----- The data -----

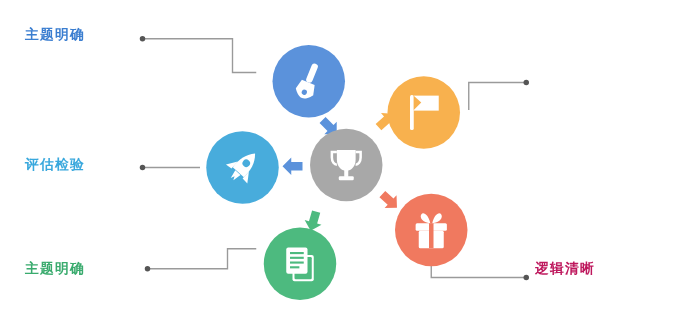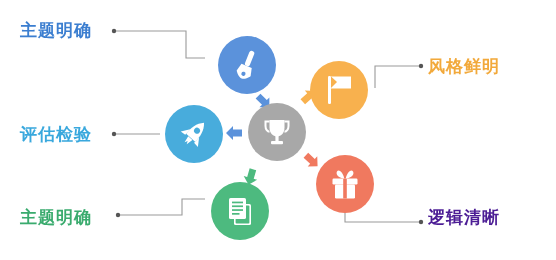--- a/index.html
+++ b/index.html
@@ -17,31 +17,31 @@
   }
   #vector {
     position: absolute;
     left: 0;
     top: 0;
     width: 556px;
     height: 260px;
   }
   .label {
     position: absolute;
-    font-size: 17px;
+    font-size: 11px;
     font-weight: bold;
     letter-spacing: 1px;
     white-space: nowrap;
     line-height: 1;
   }
   .lbl-theme      { left: 20px;  top: 22px;  color: #3b7ed0; }
   .lbl-evaluate   { left: 20px;  top: 126px; color: #39a8dd; }
   .lbl-content    { left: 20px;  top: 209px; color: #3aab6e; }
   .lbl-style      { left: 428px; top: 58px;  color: #f2a93b; }
-  .lbl-logic      { left: 428px; top: 209px; color: #4c1d95; }
+  .lbl-logic      { left: 428px; top: 209px; color: #be185d; }
 </style>
 </head>
 <body>
 
 <div id="stage">
 
   <svg id="vector" viewBox="0 0 556 260">
 
     <g fill="none" stroke="#9a9a9a" stroke-width="1.1">
       <path d="M114,31 L186,31 L186,58 L205,58"></path>
@@ -141,18 +141,17 @@
         <path d="M-7.5,-10.5 L-11.5,-10.5 L-11.5,-6 C-11.5,-2.4 -9.5,-0.3 -7.5,-0.3" fill="none" stroke="#ffffff" stroke-width="2"></path>
         <path d="M7.5,-10.5 L11.5,-10.5 L11.5,-6 C11.5,-2.4 9.5,-0.3 7.5,-0.3" fill="none" stroke="#ffffff" stroke-width="2"></path>
         <rect x="-1.6" y="4" width="3.2" height="5.5"></rect>
         <rect x="-6" y="9" width="12" height="3.2" rx="1"></rect>
       </g>
     </g>
 
   </svg>
 
   <div class="label lbl-theme">主题明确</div>
-  <div class="label lbl-style">风格鲜明</div>
   <div class="label lbl-logic">逻辑清晰</div>
   <div class="label lbl-content">主题明确</div>
   <div class="label lbl-evaluate">评估检验</div>
 
 </div>
 
 </body></html>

-----

What you need to do.
Every entry above is to be repeated word for word, with all pictures omitted.

Answer for this exercise.
--- a/index.html
+++ b/index.html
@@ -17,31 +17,31 @@
   }
   #vector {
     position: absolute;
     left: 0;
     top: 0;
     width: 556px;
     height: 260px;
   }
   .label {
     position: absolute;
-    font-size: 17px;
+    font-size: 11px;
     font-weight: bold;
     letter-spacing: 1px;
     white-space: nowrap;
     line-height: 1;
   }
   .lbl-theme      { left: 20px;  top: 22px;  color: #3b7ed0; }
   .lbl-evaluate   { left: 20px;  top: 126px; color: #39a8dd; }
   .lbl-content    { left: 20px;  top: 209px; color: #3aab6e; }
   .lbl-style      { left: 428px; top: 58px;  color: #f2a93b; }
-  .lbl-logic      { left: 428px; top: 209px; color: #4c1d95; }
+  .lbl-logic      { left: 428px; top: 209px; color: #be185d; }
 </style>
 </head>
 <body>
 
 <div id="stage">
 
   <svg id="vector" viewBox="0 0 556 260">
 
     <g fill="none" stroke="#9a9a9a" stroke-width="1.1">
       <path d="M114,31 L186,31 L186,58 L205,58"></path>
@@ -141,18 +141,17 @@
         <path d="M-7.5,-10.5 L-11.5,-10.5 L-11.5,-6 C-11.5,-2.4 -9.5,-0.3 -7.5,-0.3" fill="none" stroke="#ffffff" stroke-width="2"></path>
         <path d="M7.5,-10.5 L11.5,-10.5 L11.5,-6 C11.5,-2.4 9.5,-0.3 7.5,-0.3" fill="none" stroke="#ffffff" stroke-width="2"></path>
         <rect x="-1.6" y="4" width="3.2" height="5.5"></rect>
         <rect x="-6" y="9" width="12" height="3.2" rx="1"></rect>
       </g>
     </g>
 
   </svg>
 
   <div class="label lbl-theme">主题明确</div>
-  <div class="label lbl-style">风格鲜明</div>
   <div class="label lbl-logic">逻辑清晰</div>
   <div class="label lbl-content">主题明确</div>
   <div class="label lbl-evaluate">评估检验</div>
 
 </div>
 
 </body></html>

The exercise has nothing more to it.